• Exercise aim
Extract only the lines running from the top of the entries to the line that holds "[149,446,178,461] date) ->". Include that line and omit the pictures.

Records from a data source
==================================================
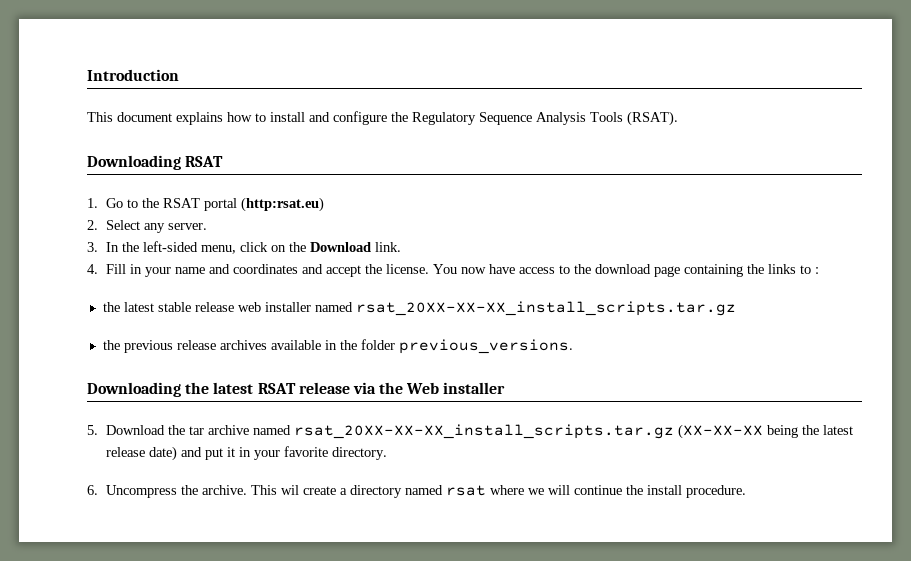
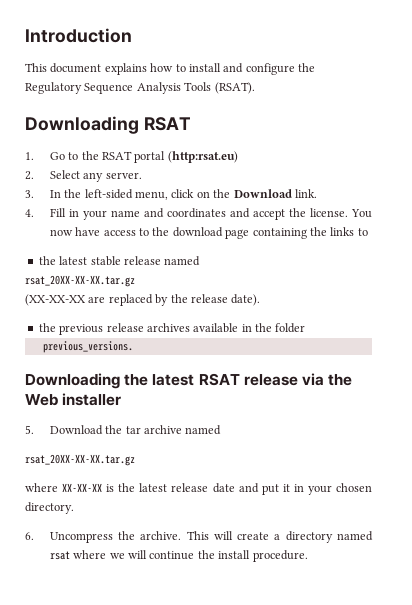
[815,267,820,274] : -> (368, 232) none
[237,301,736,316] web installer named rsat_20XX-XX-XX_install_scripts.tar.gz -> [164,256,201,266] [25,275,135,287] [25,294,261,306] named // rsat_20XX-XX-XX.tar.gz // (XX-XX-XX are replaced by the release date).
(395, 344) none -> (306, 328) //
[294,424,799,439] rsat_20XX-XX-XX_install_scripts.tar.gz (XX-XX-XX being -> [25,454,135,466] [25,483,115,492] // rsat_20XX-XX-XX.tar.gz // where XX-XX-XX is
[149,446,178,461] date) -> [212,483,235,493] date
[284,446,329,457] favorite -> [335,483,372,492] chosen
[281,485,300,495] wil -> [213,531,233,540] will

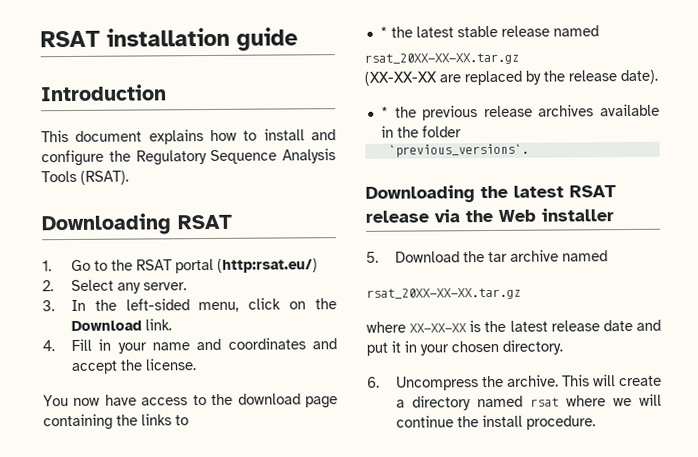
(25, 35) none -> [40,27,298,51] RSAT installation guide //
[167,151,238,163] (http:rsat.eu) -> [216,258,318,273] (http:rsat.eu/)
(348, 212) none -> (197, 364) //
(368, 232) none -> [379,26,388,38] *
(261, 300) none -> [380,106,389,118] *
[42,341,133,353] previous_versions. -> [387,143,529,158] `previous_versions`.

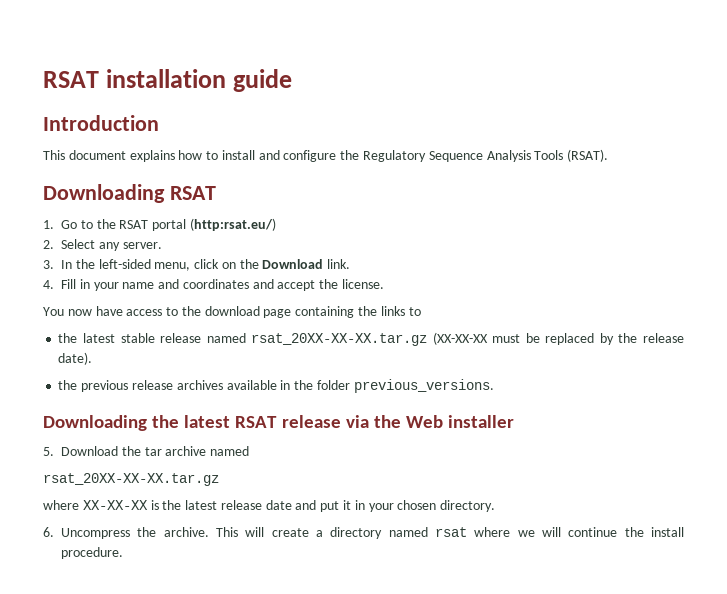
[379,26,388,38] * -> (421, 311) none
[364,52,519,65] [364,71,461,86] // rsat_20XX-XX-XX.tar.gz // (XX-XX-XX are -> [251,332,540,346] rsat_20XX-XX-XX.tar.gz (XX-XX-XX must be
[380,106,389,118] * -> (93, 358) none
[387,143,529,158] // `previous_versions`. -> [353,379,494,393] previous_versions.

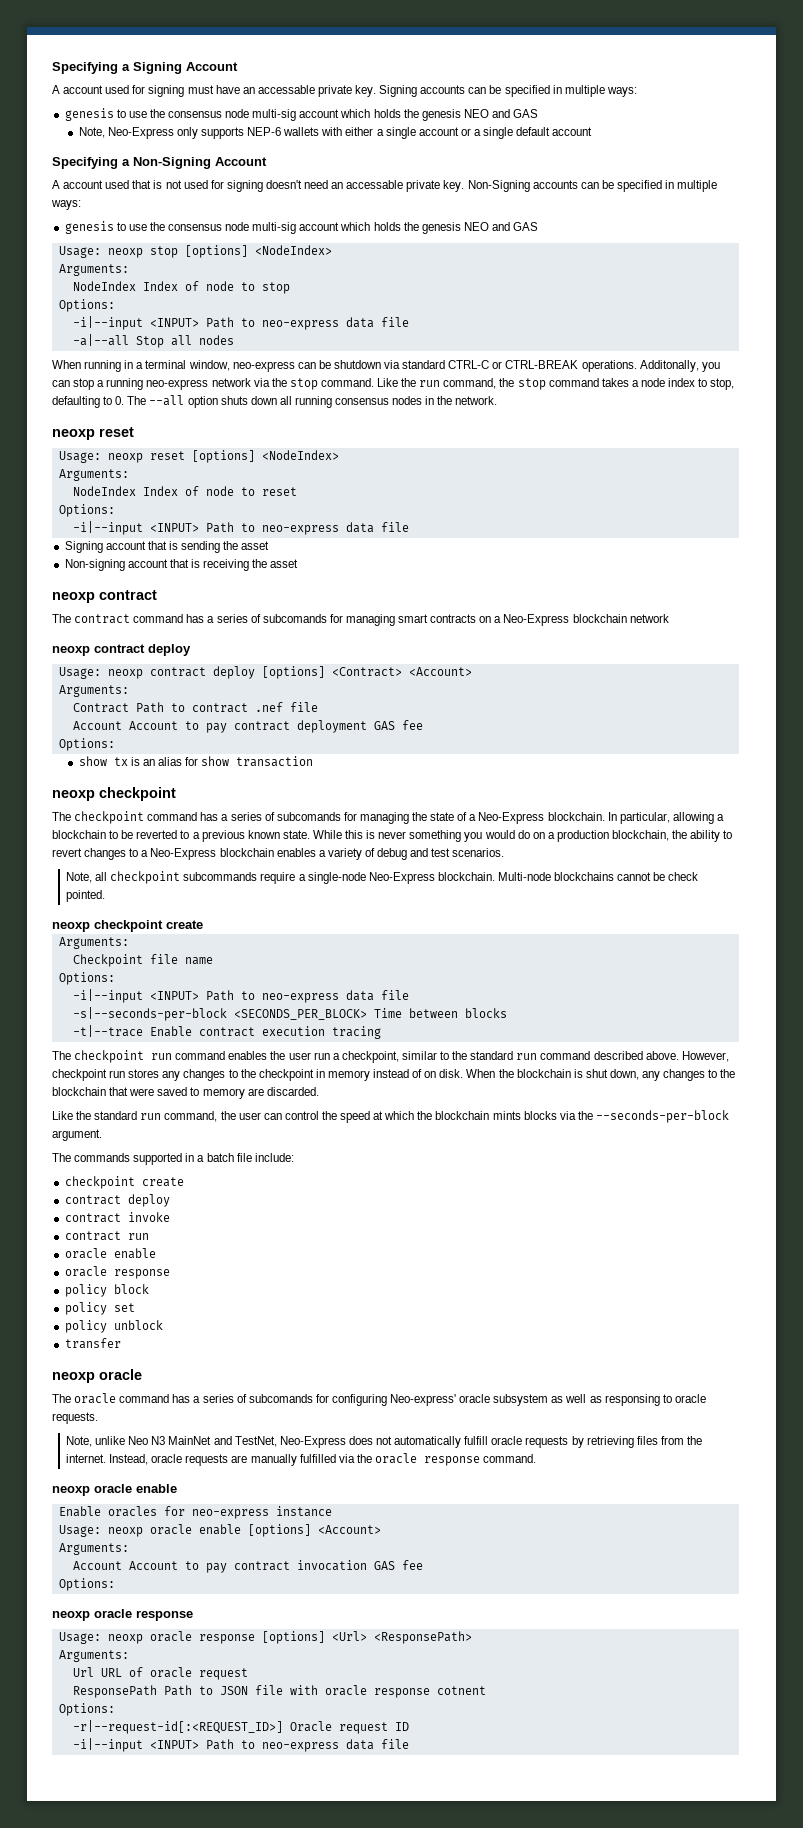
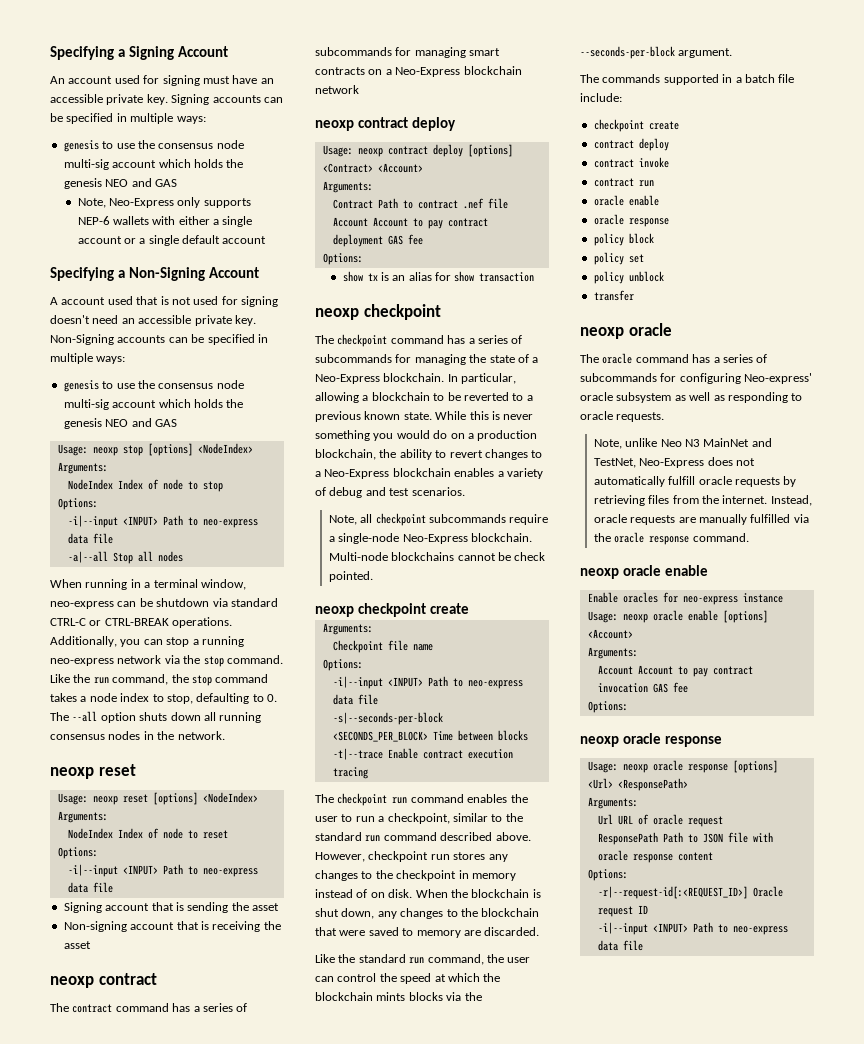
[52,85,60,94] A -> [50,76,65,84] An
[257,85,315,94] accessable -> [50,94,103,103] accessible
[346,180,404,189] accessable -> [138,315,192,324] accessible
[639,360,699,372] Additonally, -> [50,636,117,647] Additionally,
[262,614,327,623] subcomands -> [315,47,392,56] subcommands
[276,812,341,821] subcomands -> [315,354,392,363] subcommands
(311, 1056) none -> [341,814,353,822] to
[248,1394,313,1403] subcomands -> [580,373,657,382] subcommands
[604,1394,660,1406] responsing -> [727,392,788,403] responding
[436,1686,486,1695] cotnent -> [677,852,713,861] content

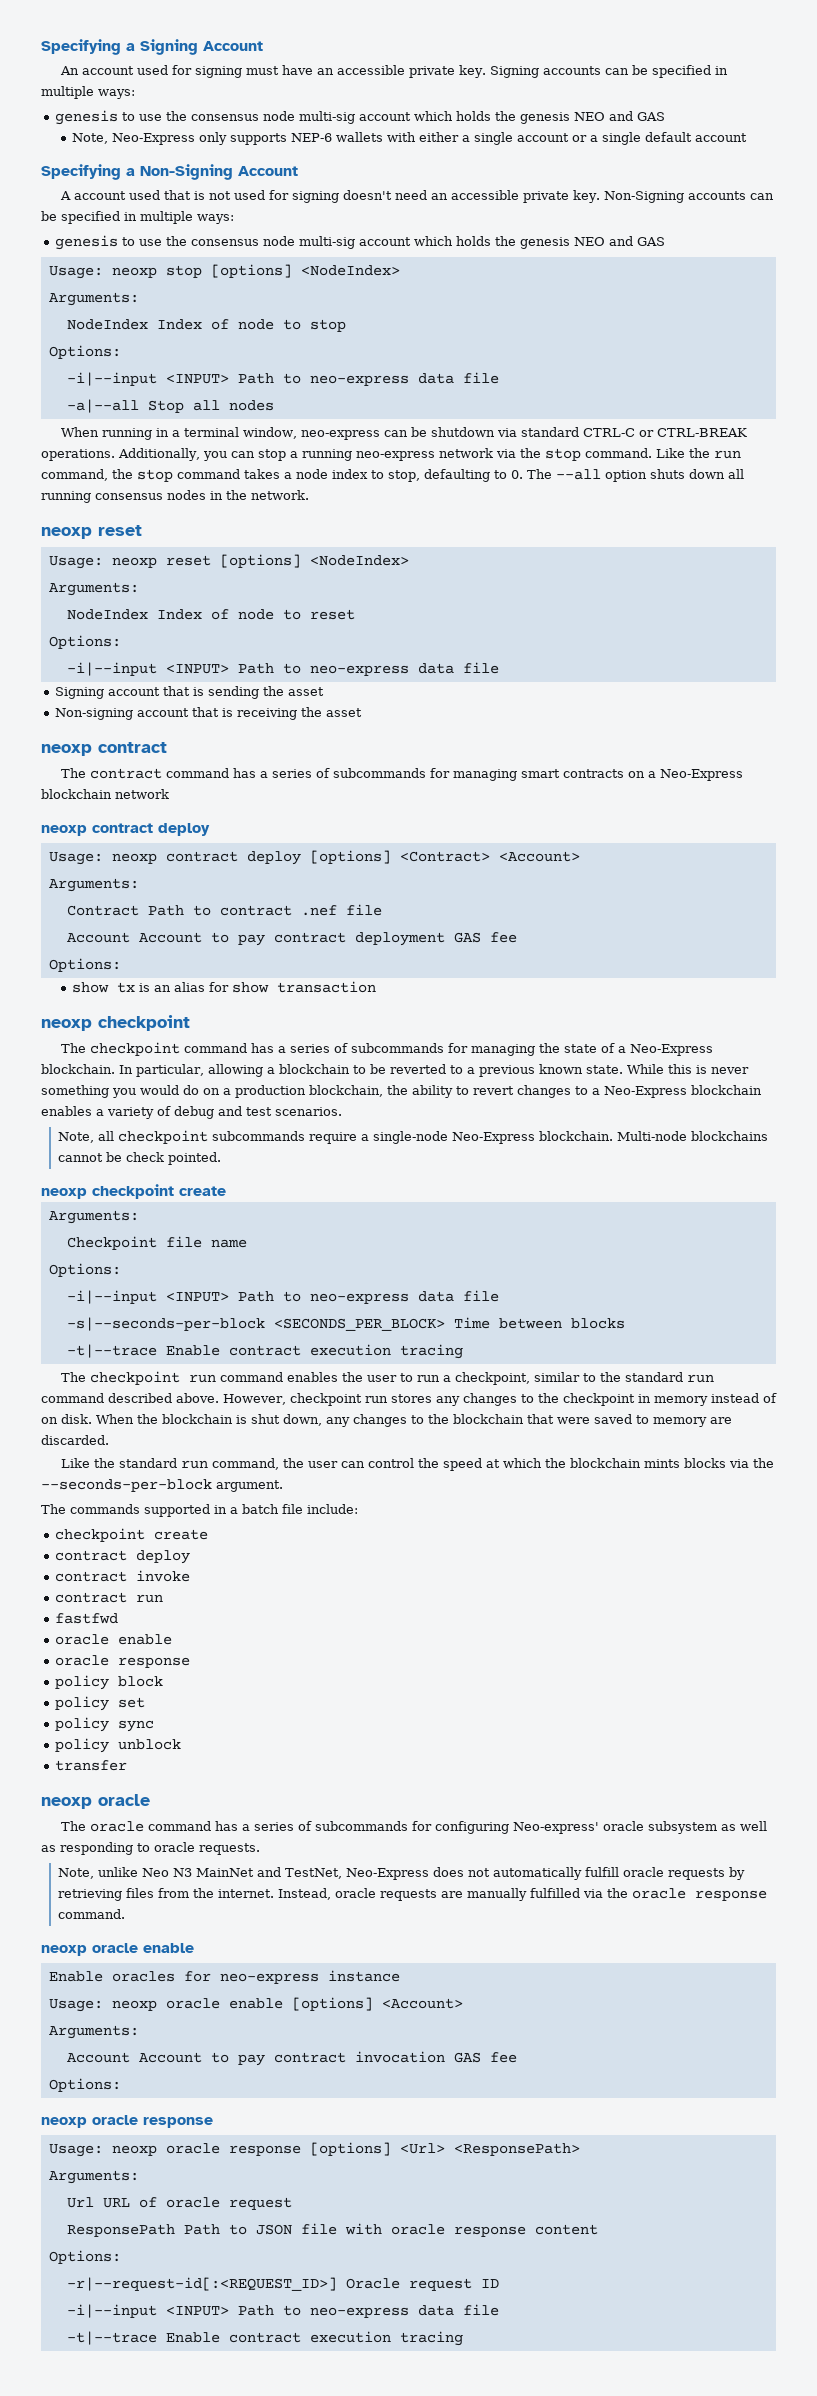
(654, 183) none -> [54,1613,118,1624] // fastfwd
(644, 258) none -> [54,1717,154,1732] // policy sync
(643, 945) none -> [66,2331,463,2346] // -t|--trace Enable contract execution tracing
==================================================
• Result of this exercise
[815,267,820,274] : -> (368, 232) none
[237,301,736,316] web installer named rsat_20XX-XX-XX_install_scripts.tar.gz -> [164,256,201,266] [25,275,135,287] [25,294,261,306] named // rsat_20XX-XX-XX.tar.gz // (XX-XX-XX are replaced by the release date).
(395, 344) none -> (306, 328) //
[294,424,799,439] rsat_20XX-XX-XX_install_scripts.tar.gz (XX-XX-XX being -> [25,454,135,466] [25,483,115,492] // rsat_20XX-XX-XX.tar.gz // where XX-XX-XX is
[149,446,178,461] date) -> [212,483,235,493] date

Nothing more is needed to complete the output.